The one thing that is bad about the transformer isolated direct boxes on a bass guitar is if the bass guitar is utilizing passive pickups like most electric guitars have. Passive pickups really want to see a higher impedance input than 50,000 ohms, which is what most transformer inputs offer. The active direct boxes that Bob Rogers had problems with is one of the best active direct boxes made and has a much higher input impedance which will not loaded down the pickups on the guitar causing the sound to become squeezed but because it isn't an active direct box, without a transformer, it is more susceptible to such problems as the "ground lift" can not be truly or fully lifted with an active circuit. There has to be a ground somewhere. But not with a transformer.

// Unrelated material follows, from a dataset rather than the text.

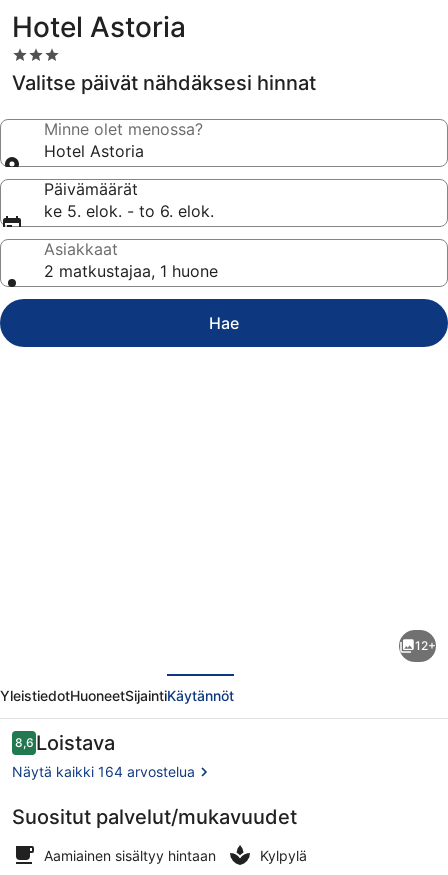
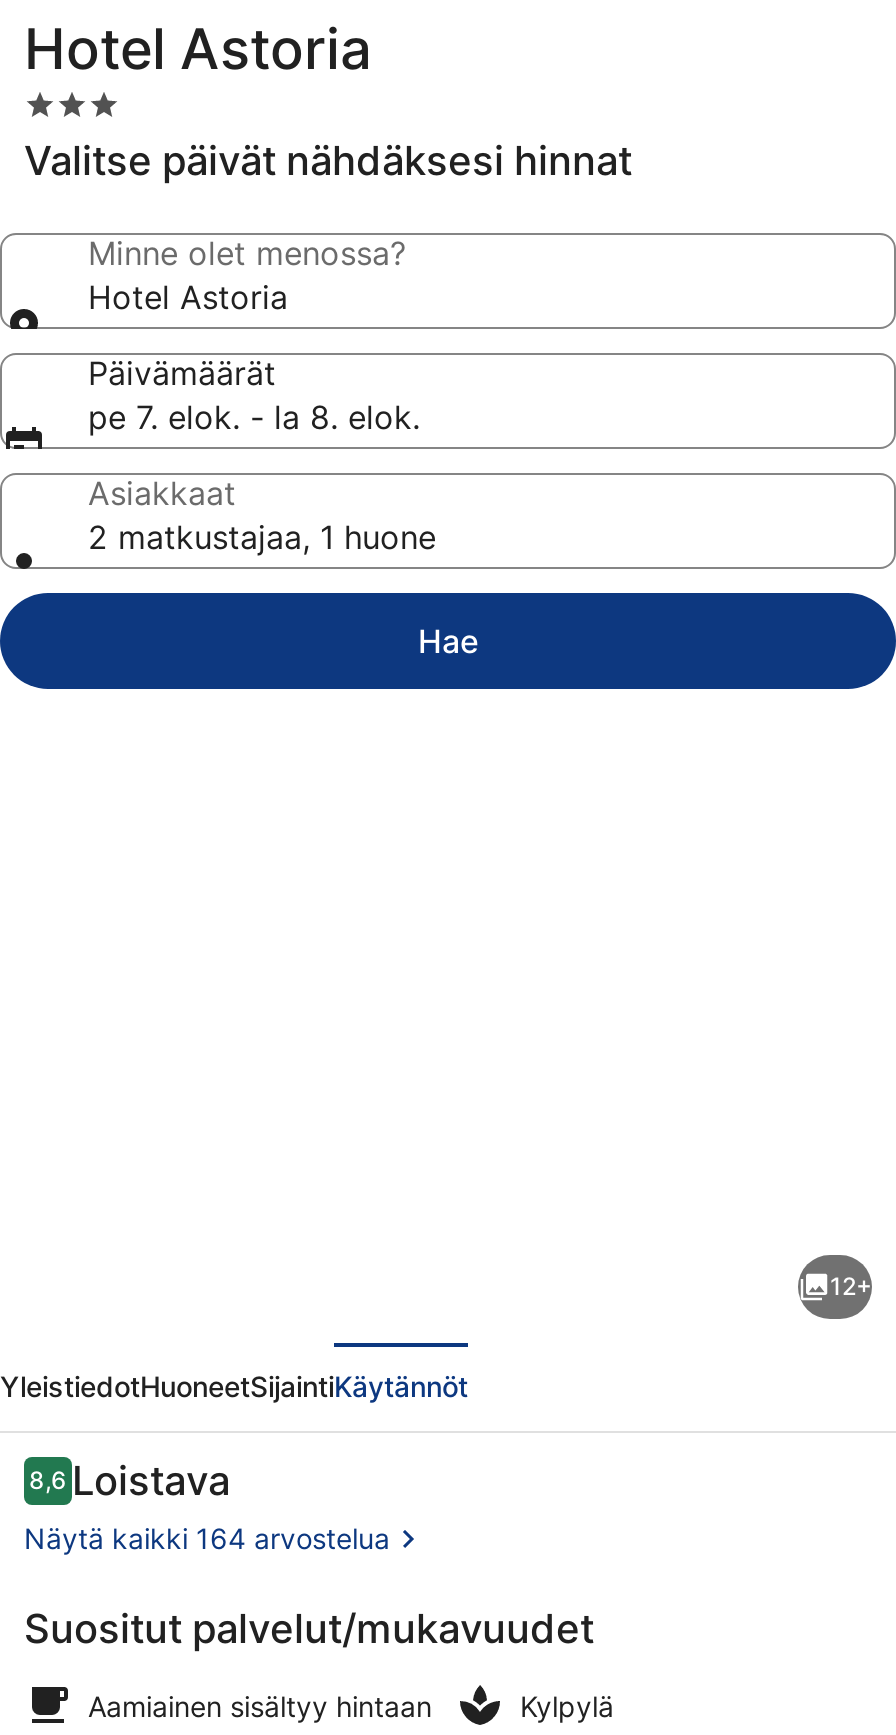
[44,201,214,221] ke 5. elok. - to 6. elok. -> [88,397,420,437] pe 7. elok. - la 8. elok.

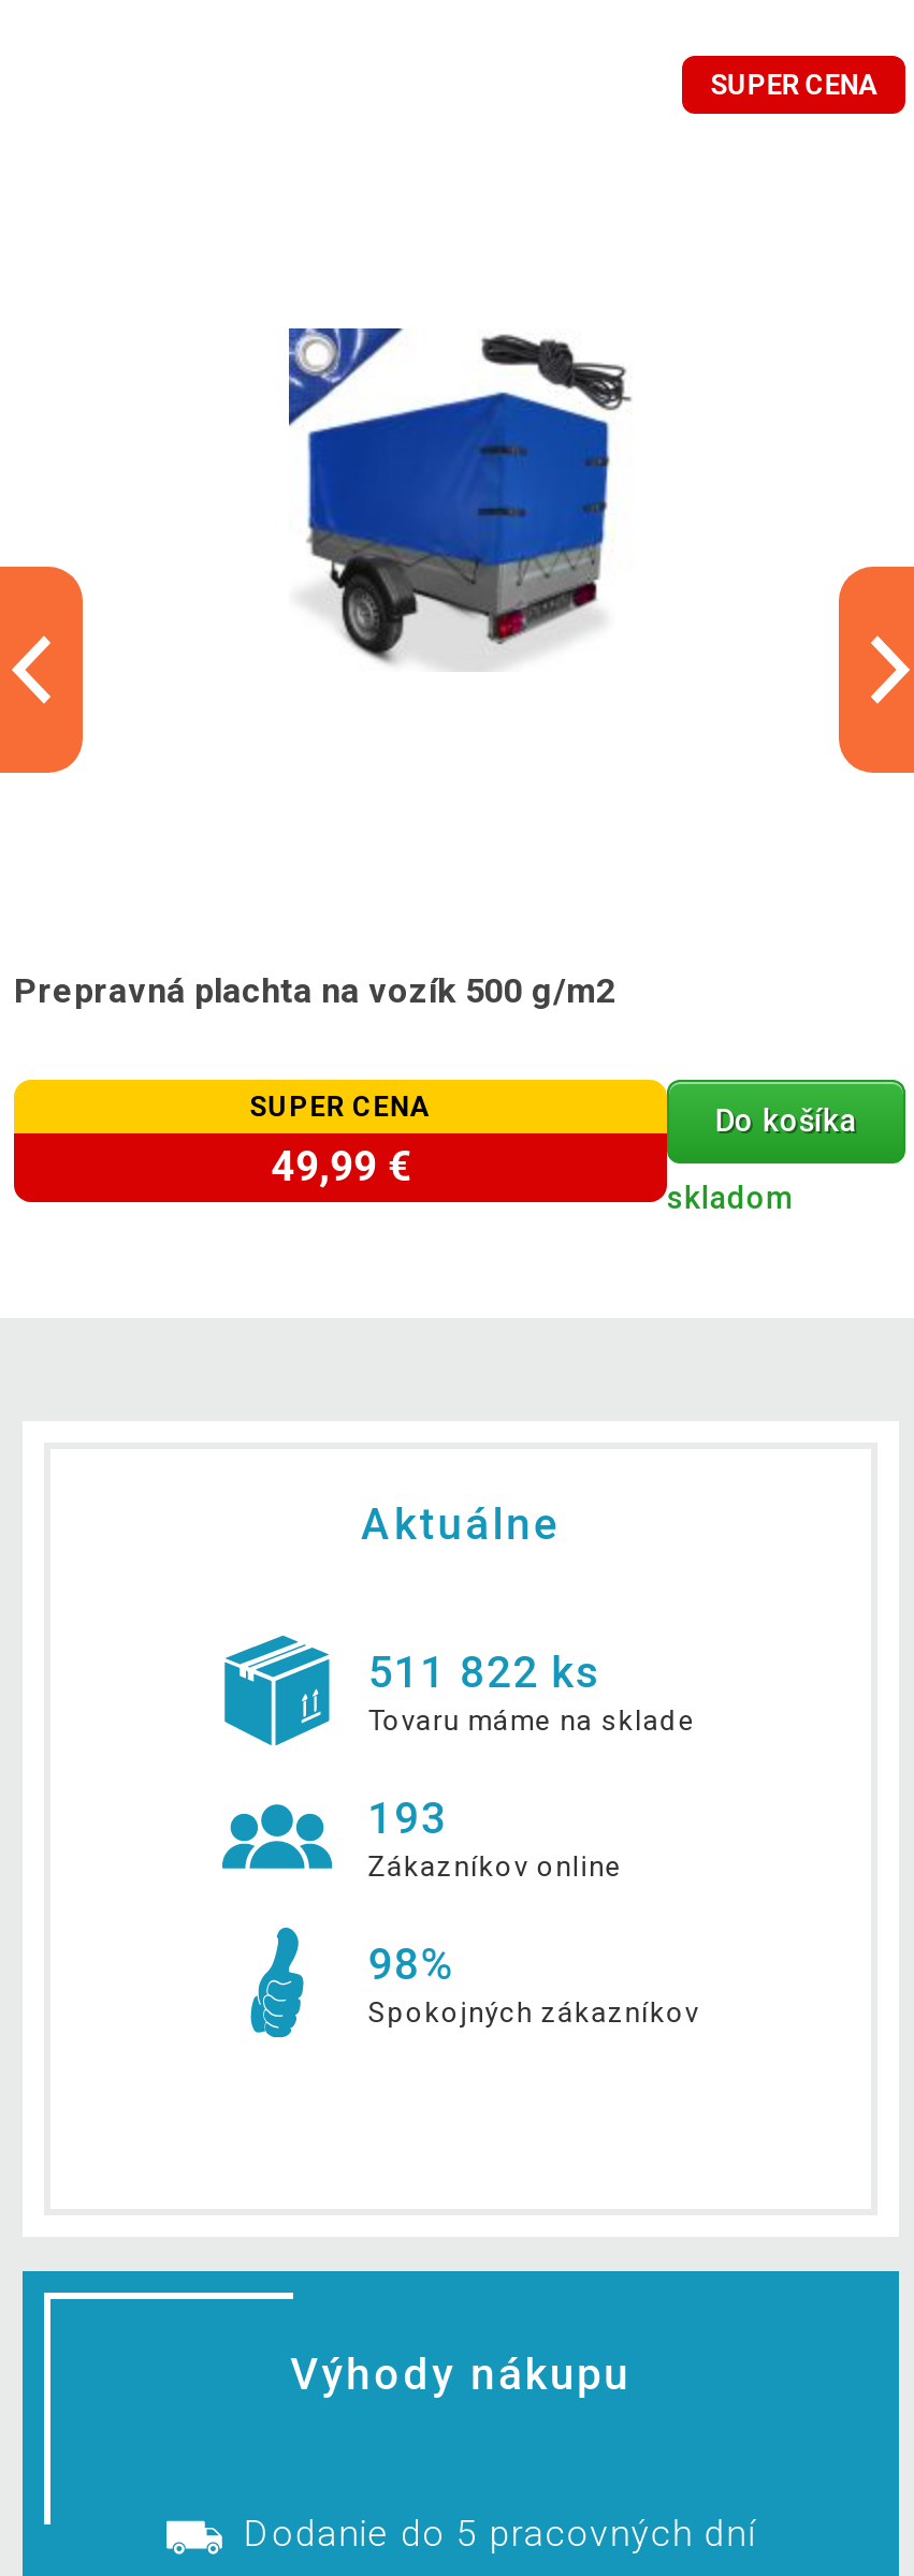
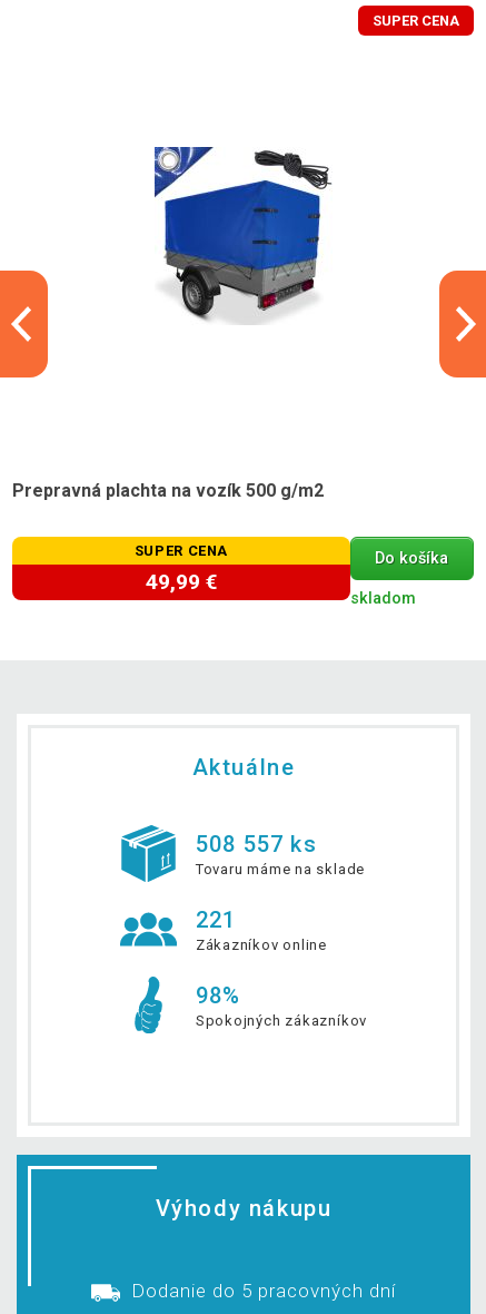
[368,1646,602,1698] 511 822 ks -> [196,831,317,857] 508 557 ks
[368,1792,447,1844] 193 -> [196,906,236,933] 221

So there you go. You can do it with a Radio Shaft high impedance to low impedance adapter gizmo for $13 or a quality Whirlwind Director DI box for around $100. You could also consider something like a POD? It's more than just an active direct box but an active direct box with specialty emulations that can sound fantastic at just over $300. Don't be confused by some quality microphone preamps that feature a " Direct Input". Those DI inputs may in fact NOT be of a high enough input impedance of the 2 million ohm input a passive guitar pickup would like to see. But I've even gotten good results from utilizing a transformer direct box on a passive bass guitar. Whatever works.

Audio out = dollars in
Ms. Remy Ann David

TVPostSound Mon, 12/31/2007 - 15:56

That would be:

Bass->AMp->Passive DI Box-> MIC PRE-->Mixer

IMHO, the BEST passive DI's are based on Jensen's design:

http://www.jensen-transformers.com/as/as066.pdf

That being said, an engineer friend of mine built a Jensen based DI called the "Fatbox" in the 70s and 80s for Wally Heider studios, many Platinum albums were made using that "Box", they are hard to find today, but RADIAL makes an identical box, the RadialJDI
this

Whirlwind uses the same design, but I personally think Radial has far superior construction.